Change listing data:
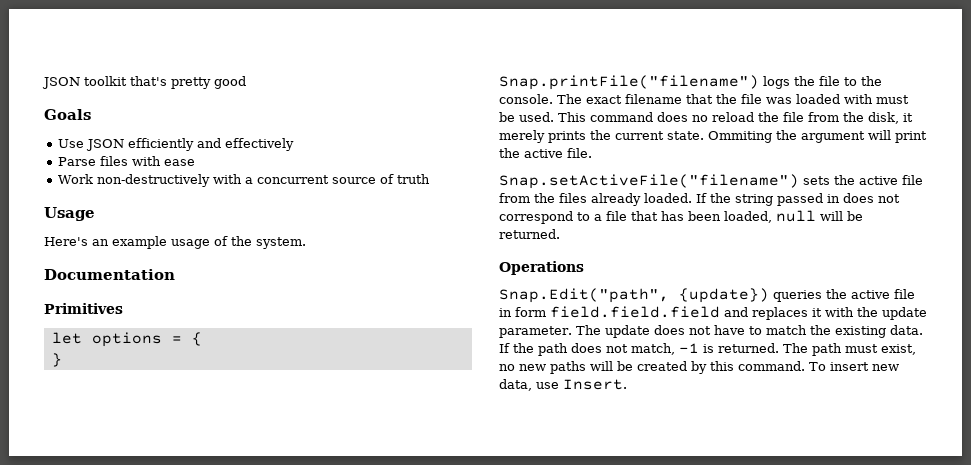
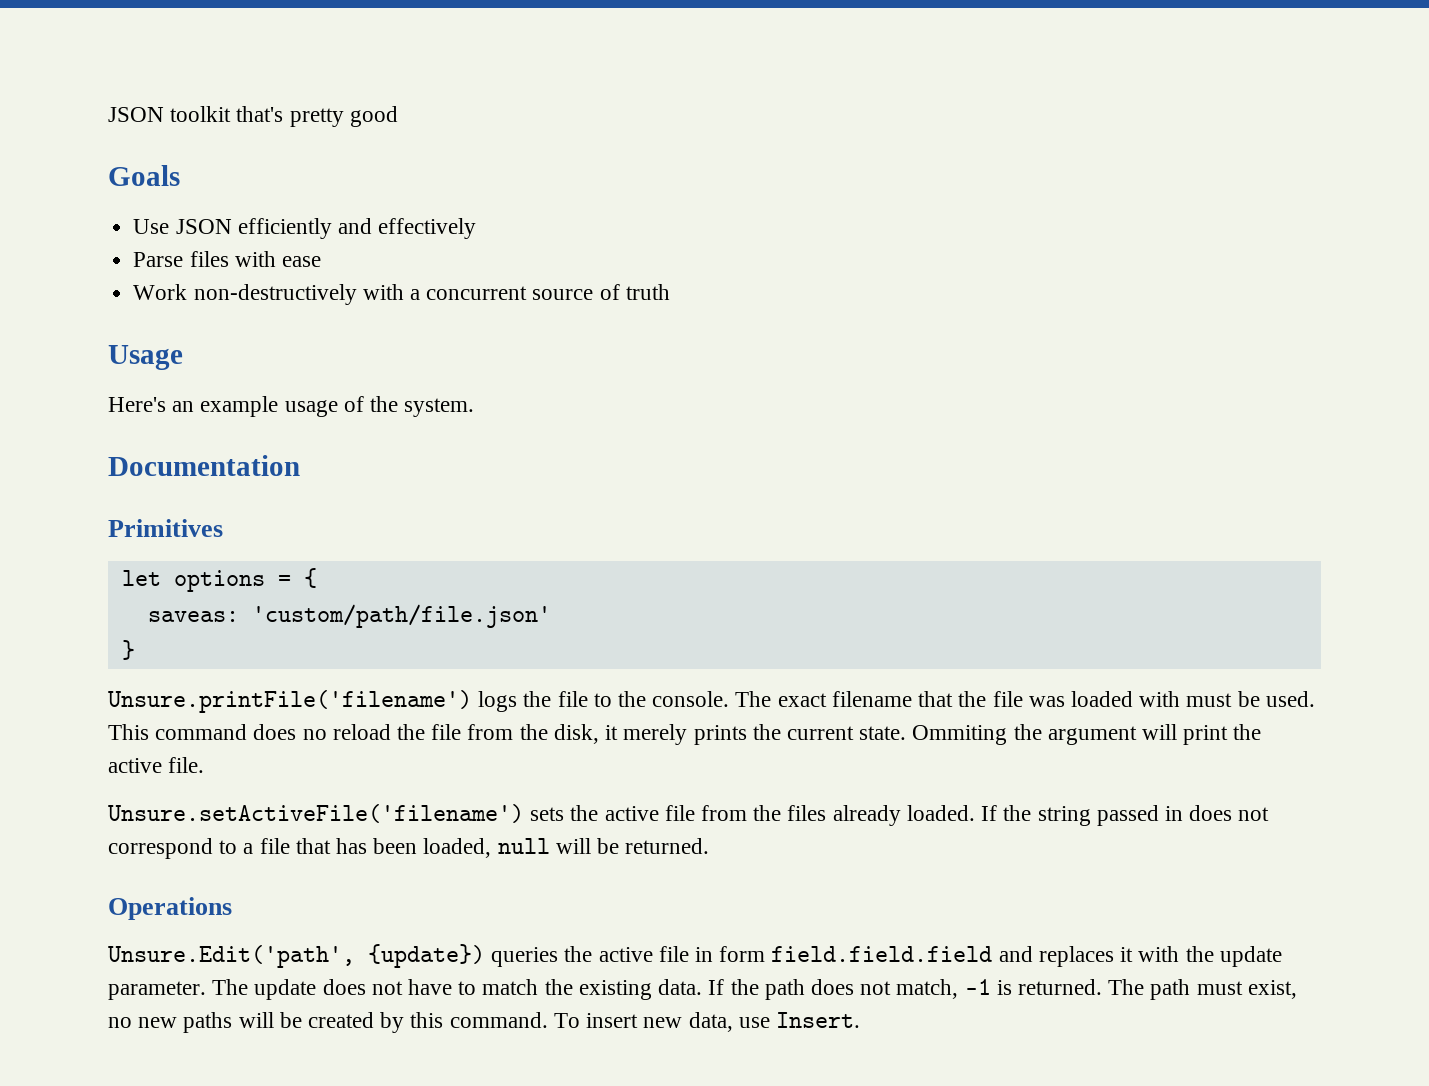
+ saveas: 'custom/path/file.json'
- Snap.printFile("filename") logs the file to the console.
+ Unsure.printFile('filename') logs the file to the console.
- Snap.setActiveFile("filename") sets the active file from the files already loaded.
+ Unsure.setActiveFile('filename') sets the active file from the files already loaded.
- Snap.Edit("path", {update}) queries the active file in form field.field.field and replaces it with the update parameter.
+ Unsure.Edit('path', {update}) queries the active file in form field.field.field and replaces it with the update parameter.

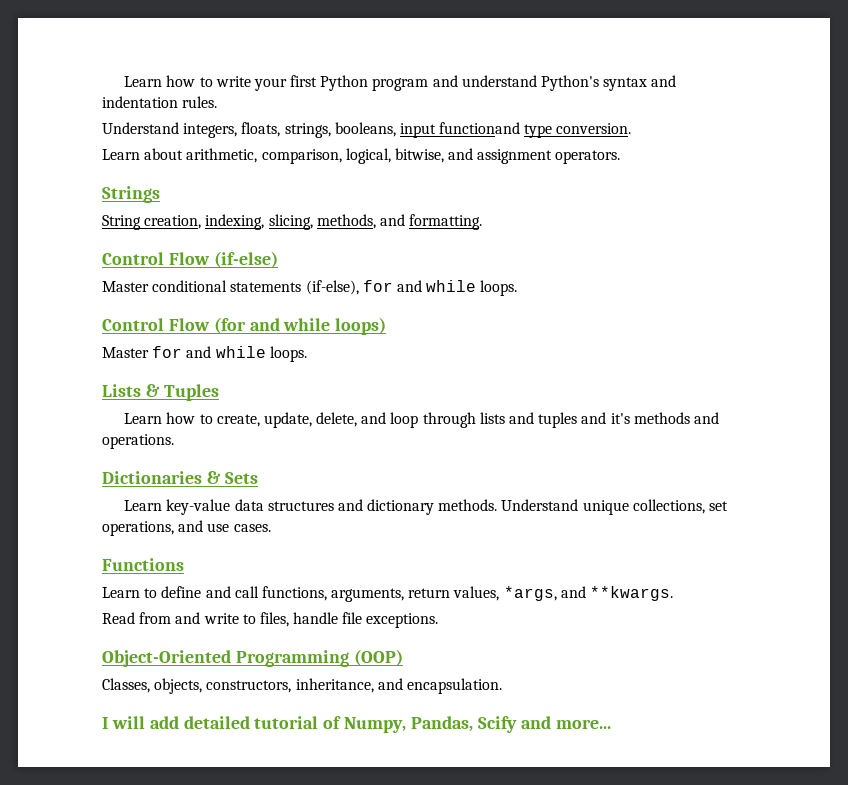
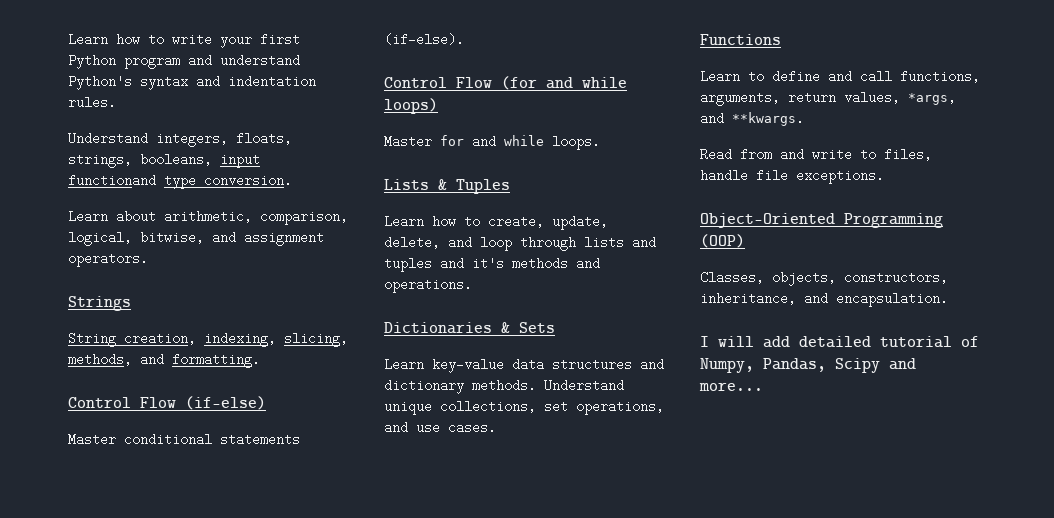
- Master conditional statements (if-else), for and while loops.
+ Master conditional statements (if-else).
- I will add detailed tutorial of Numpy, Pandas, Scify and more...
+ I will add detailed tutorial of Numpy, Pandas, Scipy and more...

• TASK ITEM: Where a line of the records above holds the word "will", copy that line.

• ANSWER TO THE PROBLEM:
- I will add detailed tutorial of Numpy, Pandas, Scify and more...
+ I will add detailed tutorial of Numpy, Pandas, Scipy and more...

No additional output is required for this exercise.